= 5th CC.NN. Division "1 Febbraio" =

The 5th CC.NN. Division "1 Febbraio" (5ª Divisione CC.NN. "1 Febbraio") was an Italian CC.NN. (Blackshirts militia) division raised on 15 July 1935 for the Second Italo-Ethiopian War against Ethiopia and disbanded shortly after the war. The name "1 Febbraio" was chosen to commemorate the founding of the Milizia Volontaria per la Sicurezza Nazionale on 1 February 1923.

== Organization ==
Below follows the division's organization during the Second Italo-Ethiopian War and the cities, in which its CC.NN. battalions and companies/batteries were raised.

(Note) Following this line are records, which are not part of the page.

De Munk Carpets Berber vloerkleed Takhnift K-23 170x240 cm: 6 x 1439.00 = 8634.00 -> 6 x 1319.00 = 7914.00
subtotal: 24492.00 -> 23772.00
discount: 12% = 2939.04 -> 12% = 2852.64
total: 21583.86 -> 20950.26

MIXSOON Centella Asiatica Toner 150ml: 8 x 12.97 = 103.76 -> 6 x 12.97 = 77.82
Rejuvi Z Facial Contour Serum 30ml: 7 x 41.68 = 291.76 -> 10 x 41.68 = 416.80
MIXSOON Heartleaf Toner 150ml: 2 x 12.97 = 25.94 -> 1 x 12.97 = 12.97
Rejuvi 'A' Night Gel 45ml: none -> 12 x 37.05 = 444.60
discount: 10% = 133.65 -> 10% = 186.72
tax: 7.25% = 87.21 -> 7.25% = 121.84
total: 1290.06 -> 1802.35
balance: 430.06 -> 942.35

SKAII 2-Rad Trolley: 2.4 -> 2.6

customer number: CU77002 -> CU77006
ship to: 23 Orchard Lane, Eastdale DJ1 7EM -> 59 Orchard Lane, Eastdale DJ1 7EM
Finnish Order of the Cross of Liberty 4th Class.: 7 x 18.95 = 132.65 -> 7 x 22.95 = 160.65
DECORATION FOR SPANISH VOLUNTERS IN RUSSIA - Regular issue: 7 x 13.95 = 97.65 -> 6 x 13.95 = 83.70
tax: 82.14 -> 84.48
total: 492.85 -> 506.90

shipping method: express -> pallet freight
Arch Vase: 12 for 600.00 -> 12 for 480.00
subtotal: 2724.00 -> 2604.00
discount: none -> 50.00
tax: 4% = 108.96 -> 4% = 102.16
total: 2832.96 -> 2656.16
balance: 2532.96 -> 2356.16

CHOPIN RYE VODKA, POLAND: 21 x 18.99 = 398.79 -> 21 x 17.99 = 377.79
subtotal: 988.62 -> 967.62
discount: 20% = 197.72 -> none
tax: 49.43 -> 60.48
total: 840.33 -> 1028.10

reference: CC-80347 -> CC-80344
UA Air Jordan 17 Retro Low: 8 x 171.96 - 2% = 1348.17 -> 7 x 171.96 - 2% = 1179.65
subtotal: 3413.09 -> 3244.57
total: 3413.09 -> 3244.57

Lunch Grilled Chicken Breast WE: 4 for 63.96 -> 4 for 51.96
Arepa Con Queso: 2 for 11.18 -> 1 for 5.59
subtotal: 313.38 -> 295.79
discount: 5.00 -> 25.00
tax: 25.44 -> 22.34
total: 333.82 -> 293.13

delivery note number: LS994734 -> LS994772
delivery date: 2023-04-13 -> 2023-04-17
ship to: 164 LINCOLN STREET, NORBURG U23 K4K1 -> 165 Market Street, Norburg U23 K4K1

- 5th CC.NN. Division "1 Febbraio"
  - 107th CC.NN. Legion "Cairoli", in Pavia
    - Command Company
    - CVII CC.NN. Battalion, in Pavia
    - CLXXXVI CC.NN. Battalion, in Lucca
    - 107th CC.NN. Machine Gun Company, in Pavia
    - 107th CC.NN. Artillery Battery, in Pavia (65/17 infantry support guns)
  - 128th CC.NN. Legion "Randaccio", in Vercelli
    - Command Company
    - CXXVIII CC.NN. Battalion, in Vercelli
    - CXXIX CC.NN. Battalion, in Arona
    - 128th CC.NN. Machine Gun Company, in Vercelli
    - 128th CC.NN. Artillery Battery, in Vercelli (65/17 infantry support guns)
  - 142nd CC.NN. Legion "Berica", in Vicenza
    - Command Company
    - CXLII CC.NN. Battalion, in Vicenza
    - CCXLII CC.NN. Battalion, in Vicenza
    - 142nd CC.NN. Machine Gun Company, in Vicenza
    - 142nd CC.NN. Artillery Battery, in Vicenza (65/17 infantry support guns)
  - V CC.NN. Machine Gun Battalion
  - V Artillery Group (65/17 infantry support guns, Royal Italian Army)
  - V Mixed Transport Unit (Royal Italian Army)
  - V Supply Unit (Royal Italian Army)
  - 2x CC.NN. replacement battalions
  - 5th Special Engineer Company (Royal Italian Army)
  - 5th Medical Section (Royal Italian Army)
  - 5th Logistic Section (Royal Italian Army)
  - 5th Carabinieri Section

The supply unit had 1,600 mules and the mixed transport unit 80 light trucks. The division engaged in war crimes in Ethiopia during the Second Italo-Ethiopian War.

== Sources ==
- Lucas, Ettore (1976). "Storia delle Unità Combattenti della MVSN 1923-1943"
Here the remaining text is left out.